Please output the records below in full, exactly as given, but without the images.

* **DATA SUPPLIED**:
=== Begin Enclosure ===
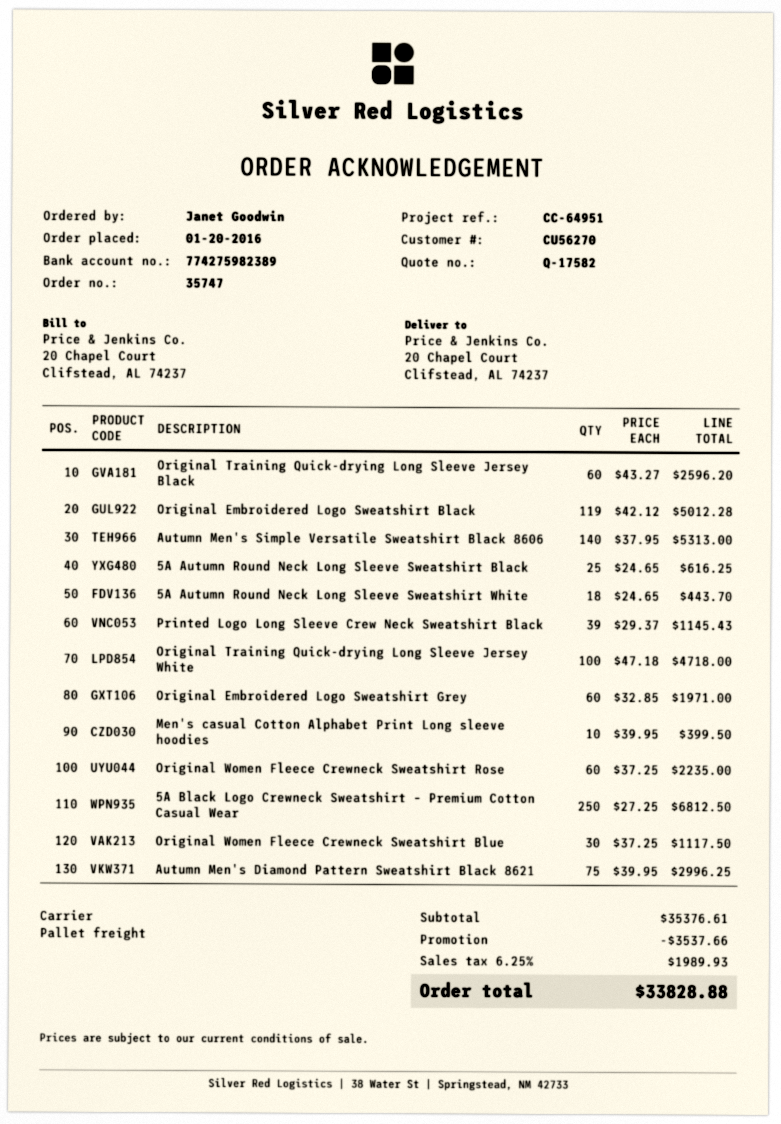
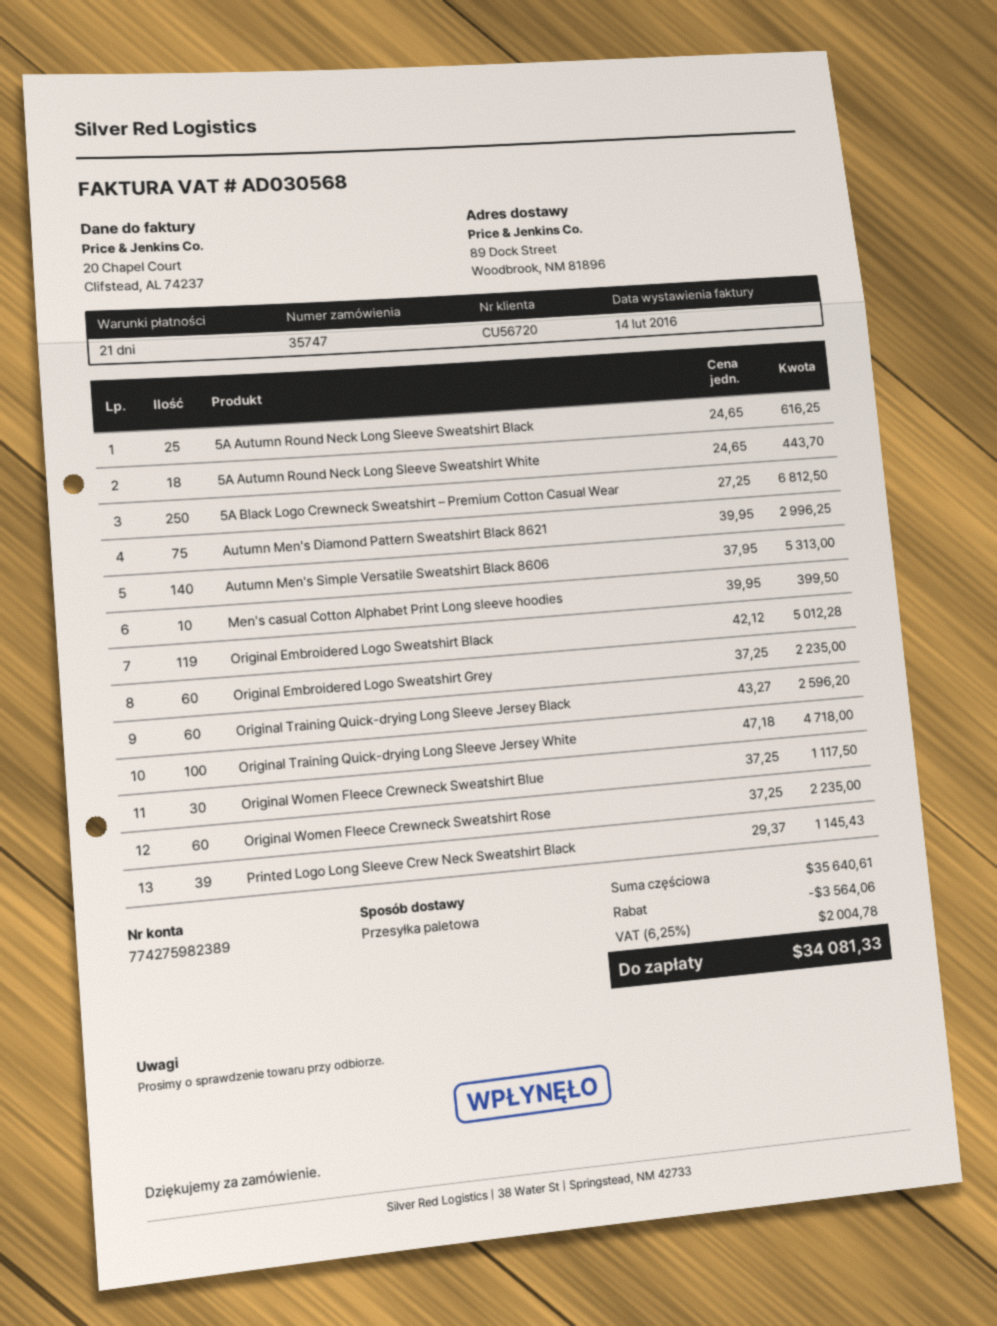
customer number: CU56270 -> CU56720
ship to: 20 Chapel Court, Clifstead, AL 74237 -> 89 Dock Street, Woodbrook, NM 81896
Original Embroidered Logo Sweatshirt Grey: 60 x 32.85 = 1971.00 -> 60 x 37.25 = 2235.00
subtotal: 35376.61 -> 35640.61
discount: 3537.66 -> 3564.06
tax: 6.25% = 1989.93 -> 6.25% = 2004.78
total: 33828.88 -> 34081.33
=== End Enclosure ===
* **FINAL ANSWER**:
customer number: CU56270 -> CU56720
ship to: 20 Chapel Court, Clifstead, AL 74237 -> 89 Dock Street, Woodbrook, NM 81896
Original Embroidered Logo Sweatshirt Grey: 60 x 32.85 = 1971.00 -> 60 x 37.25 = 2235.00
subtotal: 35376.61 -> 35640.61
discount: 3537.66 -> 3564.06
tax: 6.25% = 1989.93 -> 6.25% = 2004.78
total: 33828.88 -> 34081.33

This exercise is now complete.